• [THE TASK] Write out the lines starting at the one that holds "LatestBuy Mandy Red" and ending with the final line of the data, exactly and with no others.
━━━━━━━━━━━━━━━━━━━━
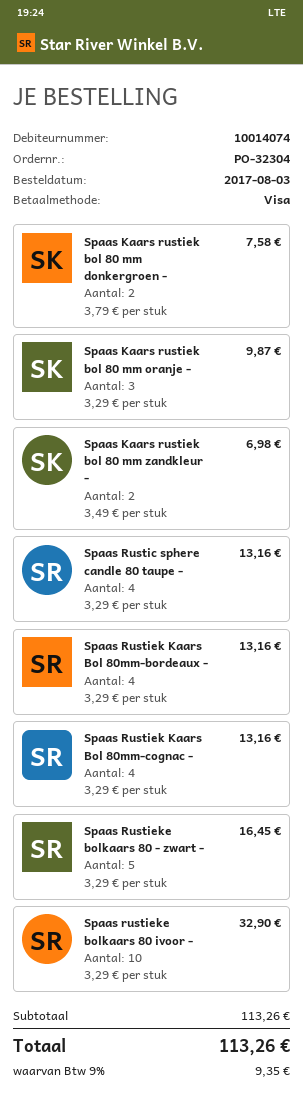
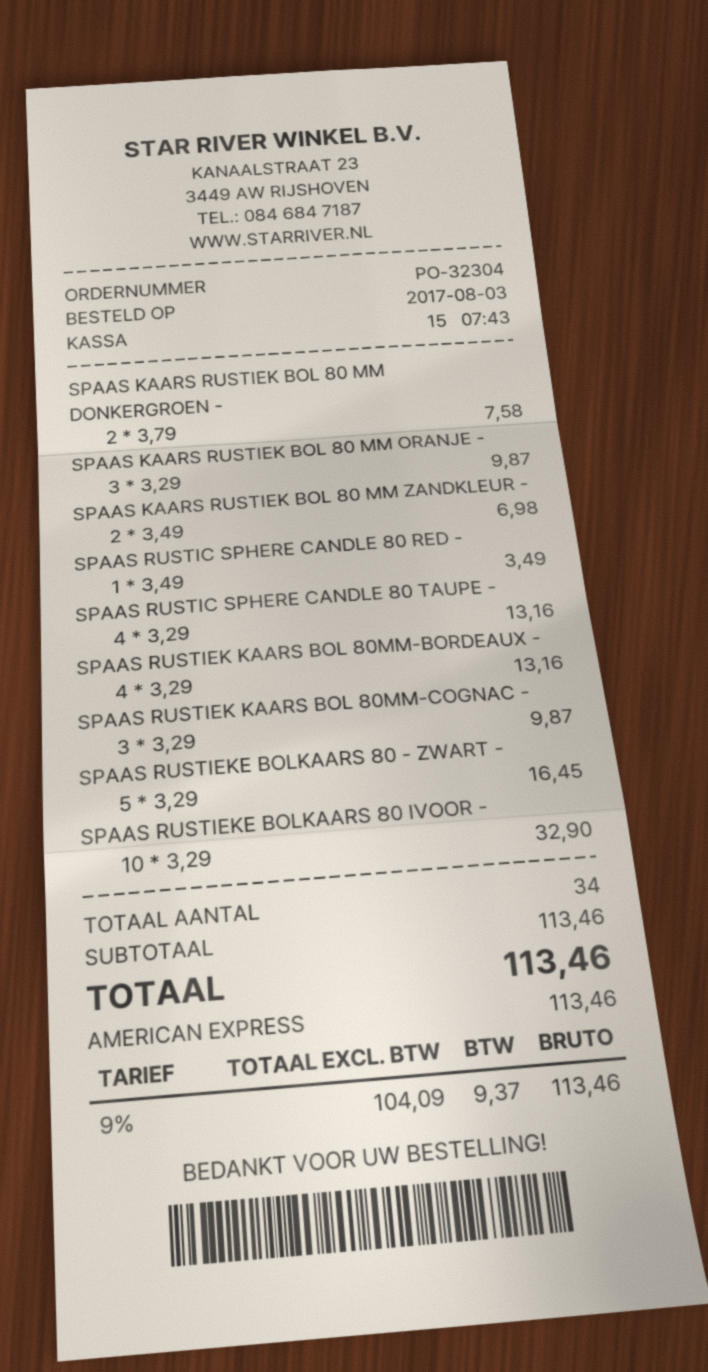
payment method: Visa -> American Express
Spaas Rustiek Kaars Bol 80mm-cognac -: 4 x 3.29 = 13.16 -> 3 x 3.29 = 9.87
SPAAS RUSTIC SPHERE CANDLE 80 RED -: none -> 1 x 3.49 = 3.49
subtotal: 113.26 -> 113.46
tax: 9% = 9.35 -> 9% = 9.37
total: 113.26 -> 113.46

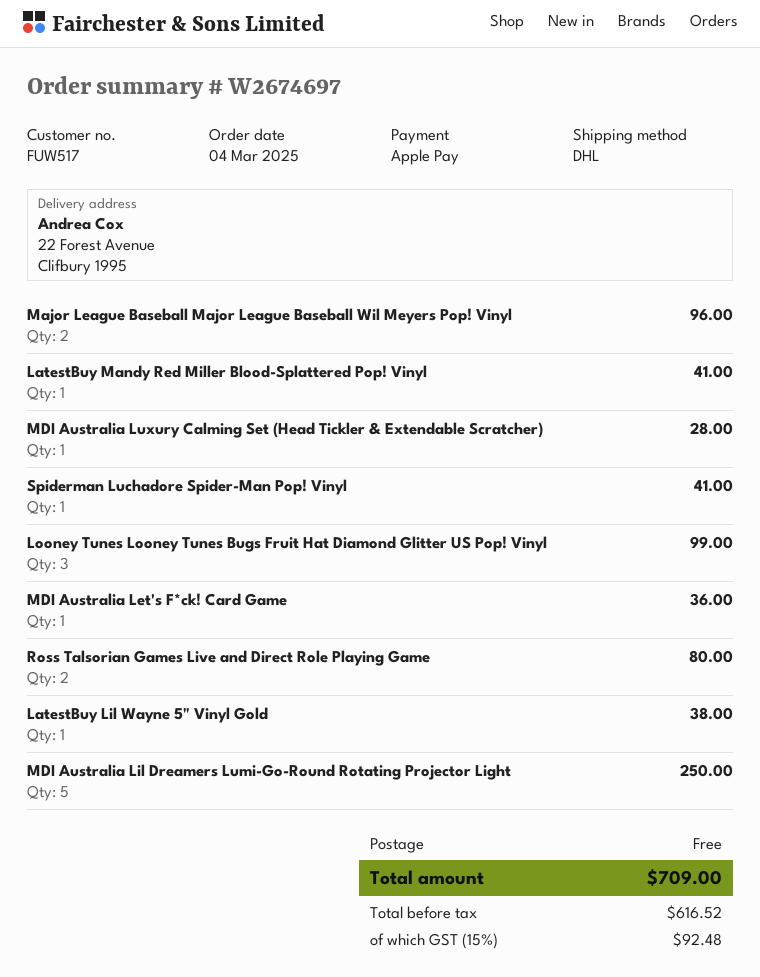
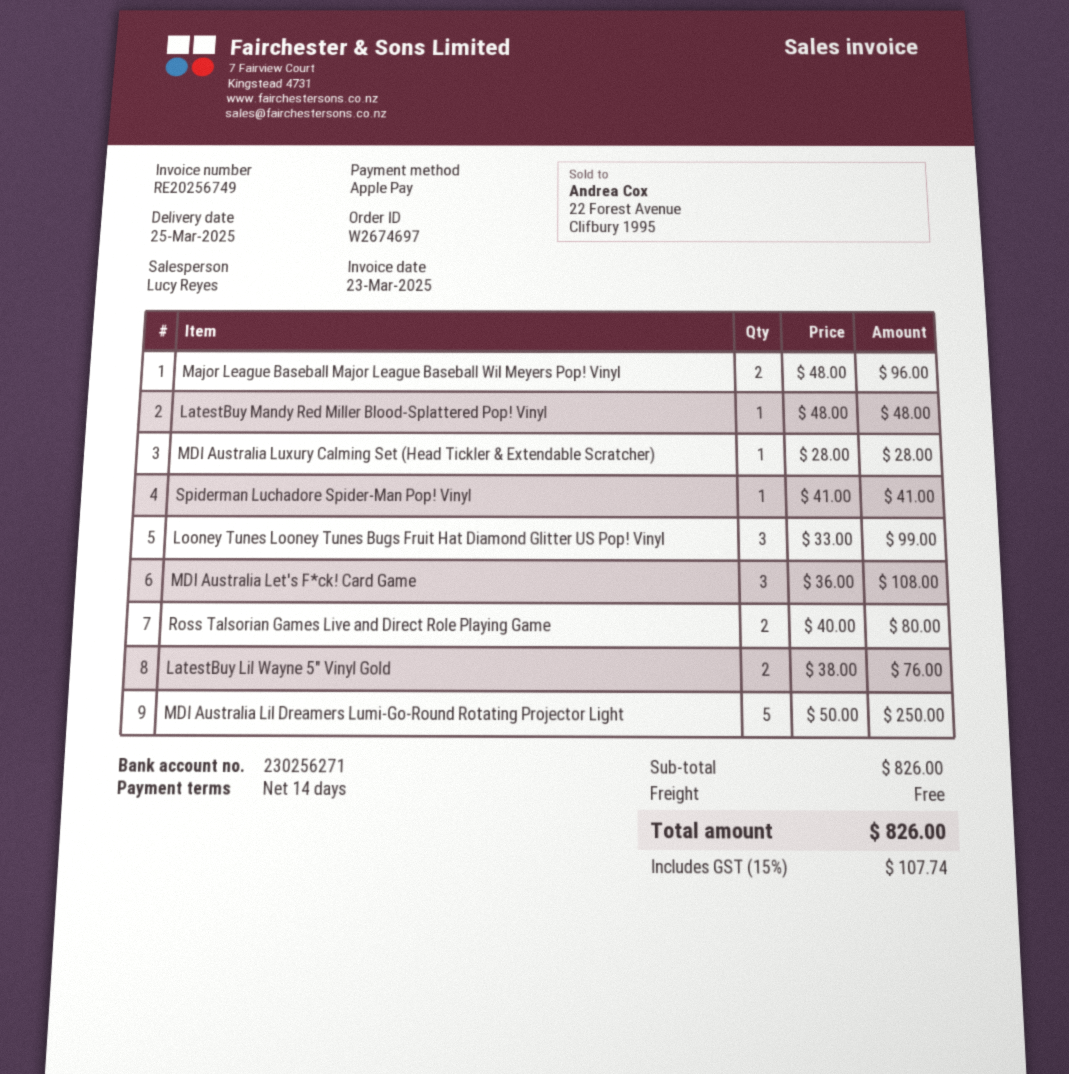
LatestBuy Mandy Red Miller Blood-Splattered Pop! Vinyl: 1 for 41.00 -> 1 for 48.00
MDI Australia Let's F*ck! Card Game: 1 for 36.00 -> 3 for 108.00
LatestBuy Lil Wayne 5" Vinyl Gold: 1 for 38.00 -> 2 for 76.00
tax: 15% = 92.48 -> 15% = 107.74
total: 709.00 -> 826.00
━━━━━━━━━━━━━━━━━━━━
• [OUTPUT BELOW]
LatestBuy Mandy Red Miller Blood-Splattered Pop! Vinyl: 1 for 41.00 -> 1 for 48.00
MDI Australia Let's F*ck! Card Game: 1 for 36.00 -> 3 for 108.00
LatestBuy Lil Wayne 5" Vinyl Gold: 1 for 38.00 -> 2 for 76.00
tax: 15% = 92.48 -> 15% = 107.74
total: 709.00 -> 826.00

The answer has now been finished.